* _ACTIVITY_:
How many lines in the data below have the string "padding"? Reply with the number alone.

* _DATASET RECORDS_:

##########

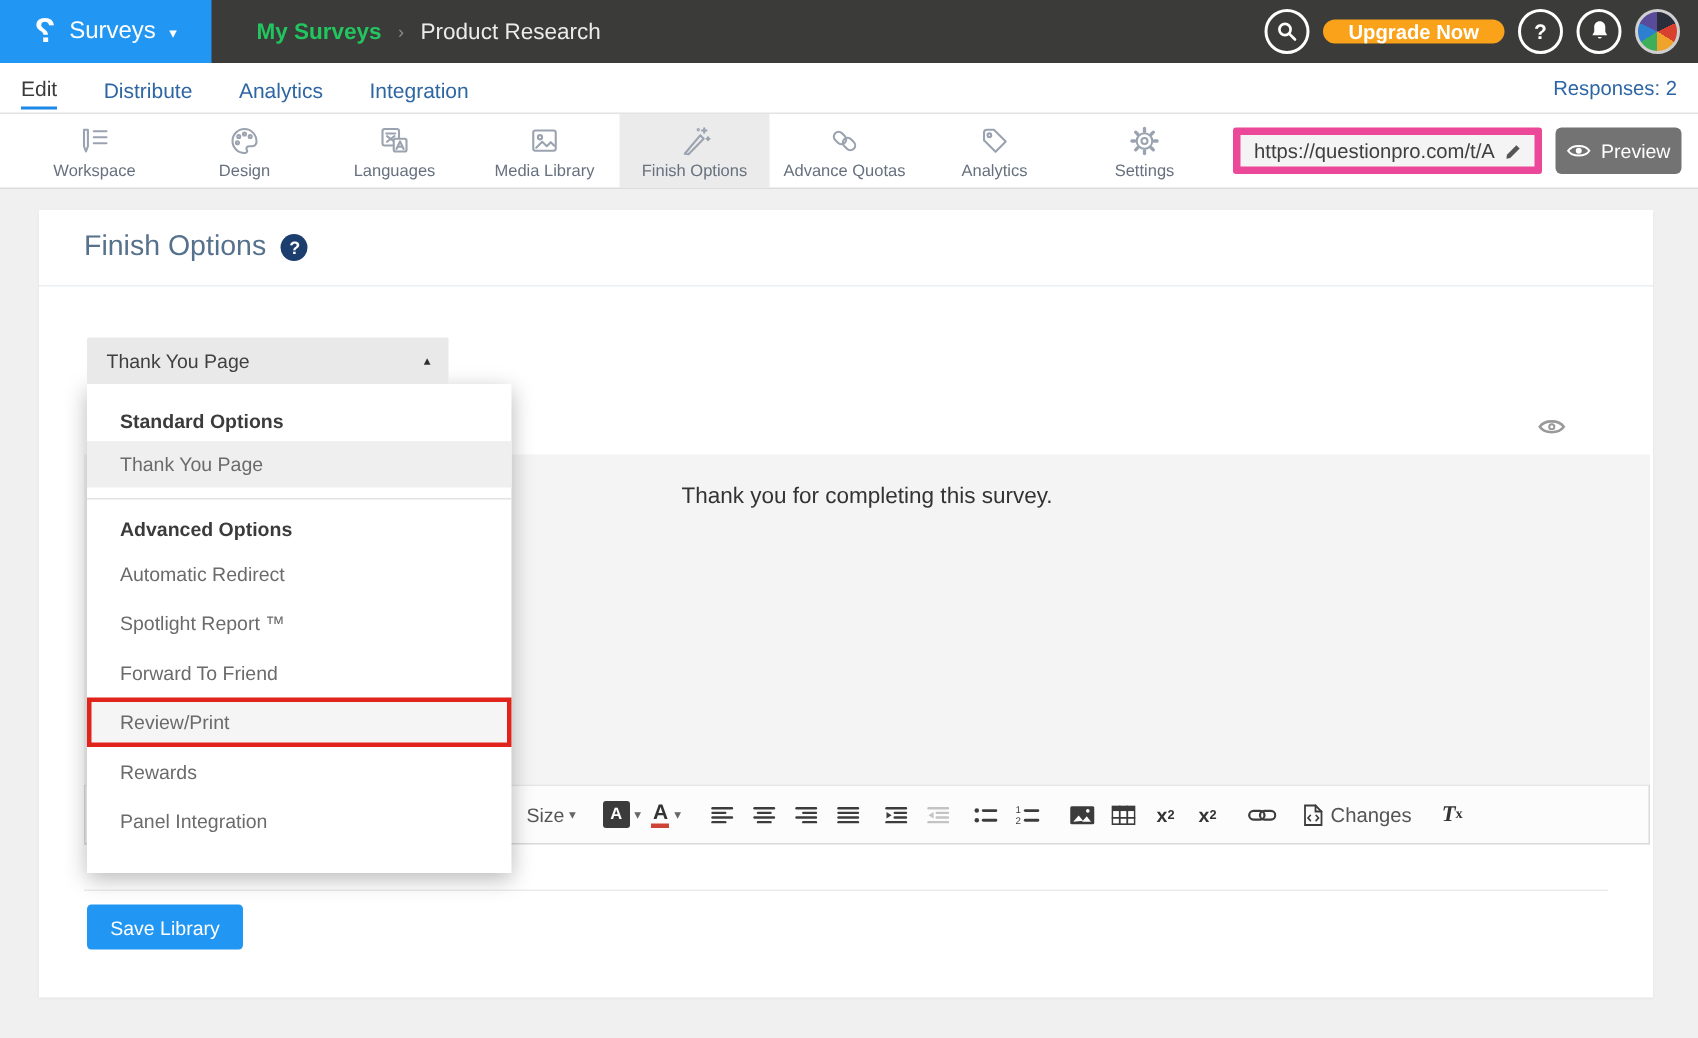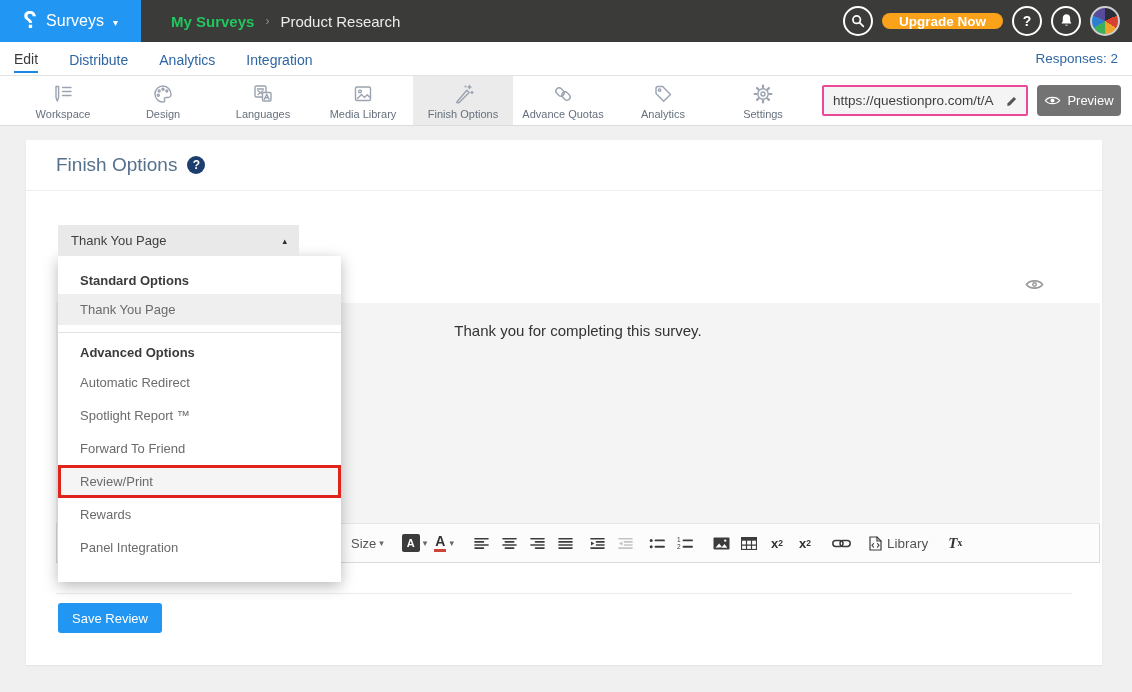--- a/index.html
+++ b/index.html
@@ -28,21 +28,21 @@
   .navtab{color:#2e66a4;cursor:pointer;padding:6px 0 4px;}
   .navtab.active{color:#3a3a3a;border-bottom:2px solid #1b87e6;}
   .responses{margin-left:auto;color:#2e66a4;font-size:13.5px;}
 
   
   .ribbon{position:absolute;top:76px;left:0;right:0;height:50px;background:#fff;border-bottom:1px solid #dcdcdc;display:flex;align-items:stretch;padding-left:13px;}
   .rtab{width:100px;display:flex;flex-direction:column;align-items:center;justify-content:center;gap:2px;cursor:pointer;}
   .rtab.active{background:#ebebeb;}
   .rtab svg{stroke:#9aa3af;fill:none;stroke-width:1.4;stroke-linecap:round;stroke-linejoin:round;}
   .rtab .lbl{font-size:11px;color:#66707e;white-space:nowrap;}
-  .url-box{position:absolute;right:104px;top:9px;width:206px;height:31px;background:#f4f4f4;border:2px solid #ec4899;border-radius:2px;display:flex;align-items:center;padding:0 7px 0 9px;}
+  .url-box{position:absolute;right:104px;top:9px;width:206px;height:31px;background:#f4f4f4;border:5px solid #ec4899;border-radius:2px;display:flex;align-items:center;padding:0 7px 0 9px;}
   .url-box input{flex:1;min-width:0;border:none;background:transparent;font-size:13.5px;color:#3f3f3f;font-family:inherit;outline:none;}
   .preview-btn{position:absolute;right:11px;top:9px;width:84px;height:31px;background:#737373;border:none;border-radius:4px;color:#fff;font-size:13px;display:flex;align-items:center;justify-content:center;gap:6px;cursor:pointer;}
   .preview-btn svg{stroke:#fff;fill:none;stroke-width:1.4;}
 
   
   .card{position:absolute;left:26px;top:140px;width:1076px;height:525px;background:#fff;box-shadow:0 1px 2px rgba(0,0,0,.06);}
   .card-head{height:51px;display:flex;align-items:center;gap:10px;padding-left:30px;border-bottom:1px solid #eaeff4;}
   .card-title{font-size:19px;color:#56718c;}
   .help-dot{width:18px;height:18px;border-radius:50%;background:#1c3e6e;color:#fff;font-size:12px;font-weight:bold;display:flex;align-items:center;justify-content:center;cursor:pointer;}
 
@@ -353,21 +353,21 @@
               <rect x="0.8" y="2.6" width="10.2" height="5.8" rx="2.9" stroke-width="1.5"></rect>
               <rect x="8" y="2.6" width="10.2" height="5.8" rx="2.9" stroke-width="1.5"></rect>
             </svg>
           </span>
         <span class="ti g18">
             <svg width="13" height="15" viewBox="0 0 13 15">
               <path d="M1 1h7l4 4v9H1z" stroke-width="1.2"></path>
               <path d="M8 1v4h4" stroke-width="1.2"></path>
               <path d="M4.6 7.5L3 9.3l1.6 1.8M8.4 7.5L10 9.3l-1.6 1.8" stroke-width="1.1"></path>
             </svg>
-            <span class="src-label">Library</span>
+            <span class="src-label">Changes</span>
           </span>
         <span class="ti g18 tx">
             <span>T</span>
             <sub>x</sub>
           </span>
       </div>
     </section>
 
     <button class="select">
       <span>Thank You Page</span>
@@ -384,16 +384,16 @@
       <div class="mitem">Forward To Friend</div>
       <div class="mitem flagged">
         <span>Review/Print</span>
         <span class="redbox"></span>
       </div>
       <div class="mitem">Rewards</div>
       <div class="mitem">Panel Integration</div>
     </div>
 
     <div class="save-divider"></div>
-    <button class="save-btn">Save Review</button>
+    <button class="save-btn">Save Library</button>
   </main>
 
 </div>
 
 </body></html>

##########

* _ANSWER FOR THE TASK_:
5